New submitter Intrepid imaginaut sends word of a study (PDF) into how e-commerce sites show online shoppers different prices depending on how they found an item and what the sites know about the customer. "For instance, the study found, users logged in to Cheaptickets and Orbitz saw lower hotel prices than shoppers who were not registered with the sites. Home Depot shoppers on mobile devices saw higher prices than users browsing on desktops. Some searchers on Expedia and Hotels.com consistently received higher-priced options, a result of randomized testing by the websites. Shoppers at Sears, Walmart, Priceline, and others received results in a different order than control groups, a tactic known as “steering.” To get a better price, the article advises deleting cookies before shopping, using your browser's private mode, putting the items in your shopping cart without buying them right away, and using tools like Camelcamelcamel to keep an eye out for price drops.

4 of 163 comments (clear)

  1. Do not browse on a Liinux desktop! by Anonymous Coward · · Score: 5, Funny

    I was trying to shop for resorts on my Linux box here and I got a popup stating, "There's nothing here you can afford.Try Six Flags during the work week."

    True story.

  2. Insight from Bennett Haselton by Anonymous Coward · · Score: 5, Funny

    As a frequent flyer, I too could benefit from defeating their price tricks, but really before I draw any conclusions of my own I'm wondering do we have any word from Bennett Haselton. Any insight of his would be appreciated on this topic. He's a frequent contributor.

  3. Contradiction by Anonymous Coward · · Score: 5, Insightful

    "For instance, the study found, users logged in to Cheaptickets and Orbitz saw lower hotel prices"

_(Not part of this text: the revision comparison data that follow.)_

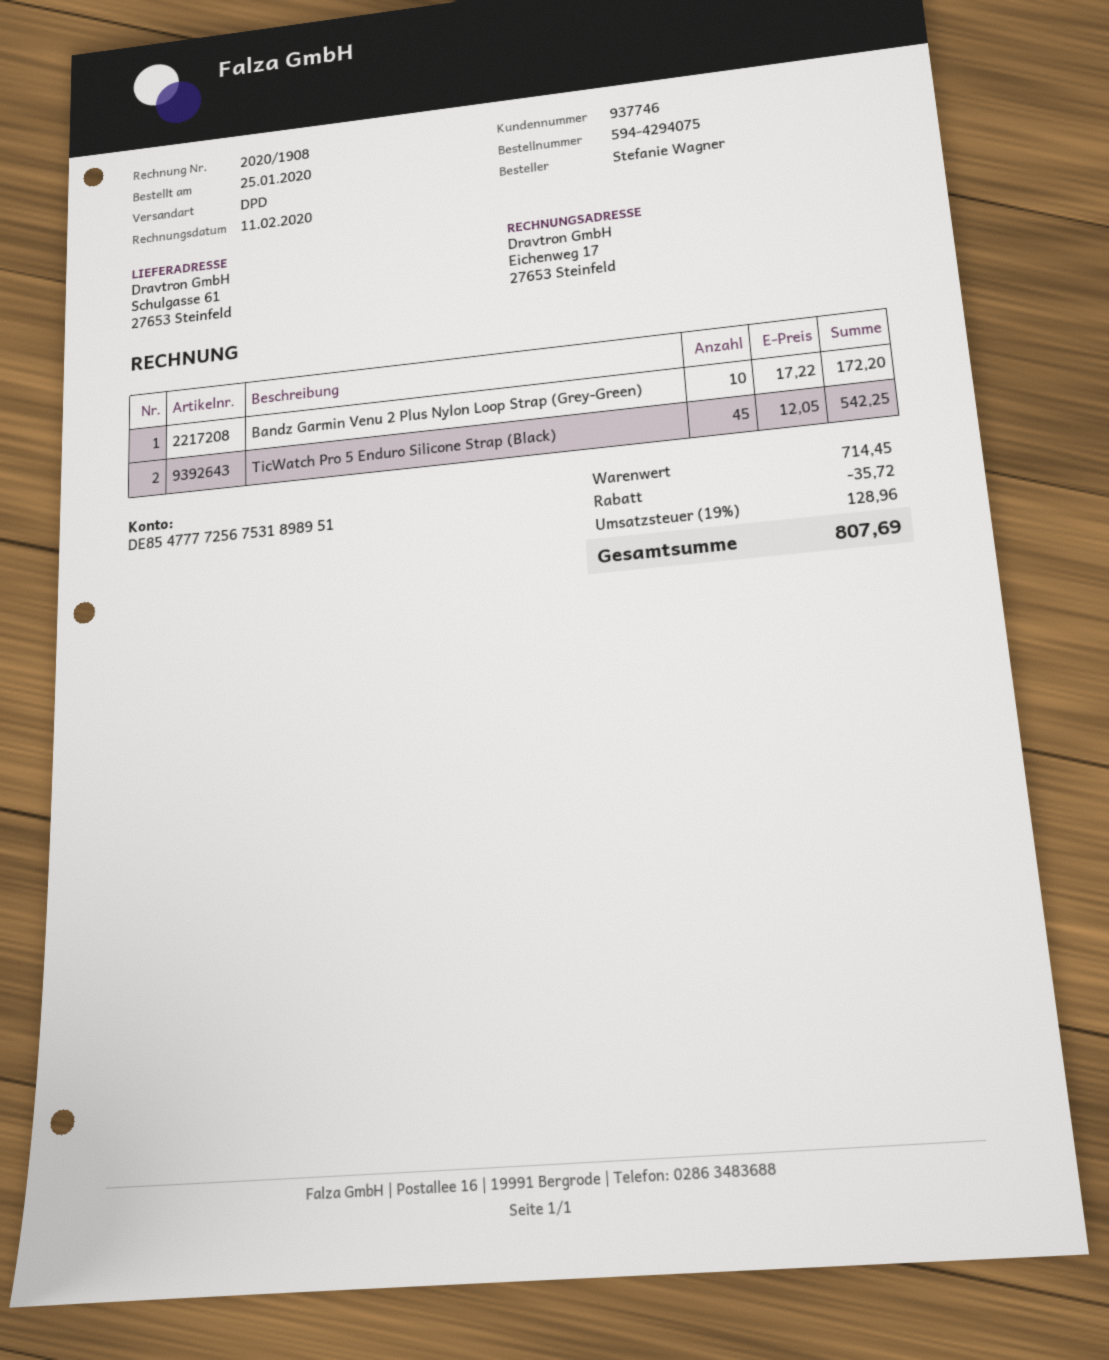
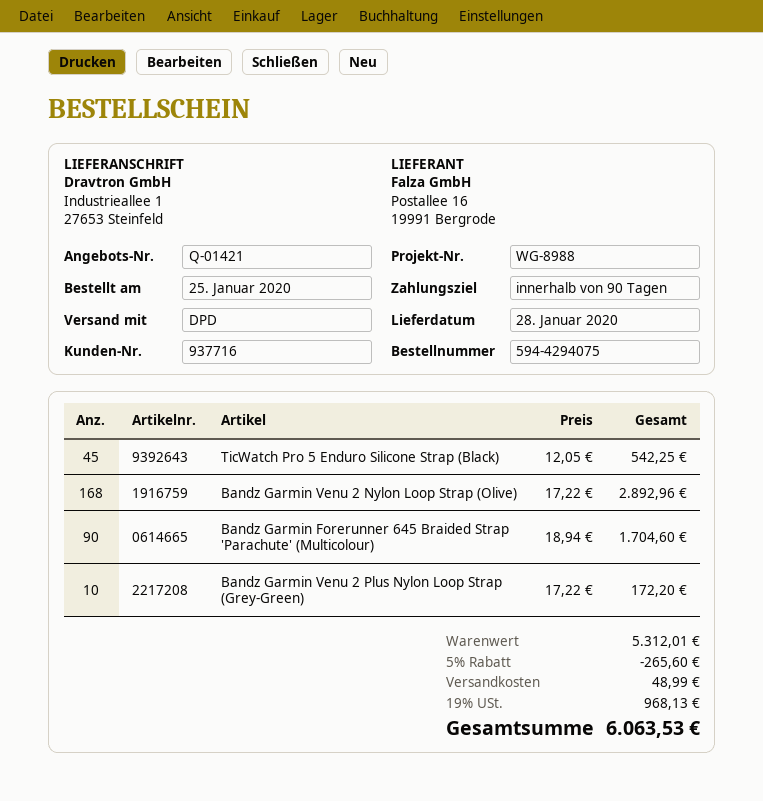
customer number: 937746 -> 937716
ship to: Schulgasse 61, 27653 Steinfeld -> Industrieallee 1, 27653 Steinfeld
Bandz Garmin Venu 2 Nylon Loop Strap (Olive): none -> 168 x 17.22 = 2892.96
Bandz Garmin Forerunner 645 Braided Strap 'Parachute' (Multicolour): none -> 90 x 18.94 = 1704.60
subtotal: 714.45 -> 5312.01
discount: 35.72 -> 265.60
shipping: none -> 48.99
tax: 19% = 128.96 -> 19% = 968.13
total: 807.69 -> 6063.53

    "To get a better price, the article advises deleting cookies before shopping"

    Ummm, what?

  4. Instead by Charliemopps · · Score: 5, Funny

    Instead, how about we just fix the problem outright....

    Setup 3 computers.
    1 with a white guy
    1 with a black guy
    1 with a woman

    make sure the appropriate people are logged in, not logged in, have cookies, etc...

    Show the price differences.
    Snap a picture, smiling white guy, sad black guy and woman...
    Post it to twitter and let the general public make their usual incorrect inference.

    Watch the hilarity ensue and the entire idea of variable pricing die in fire.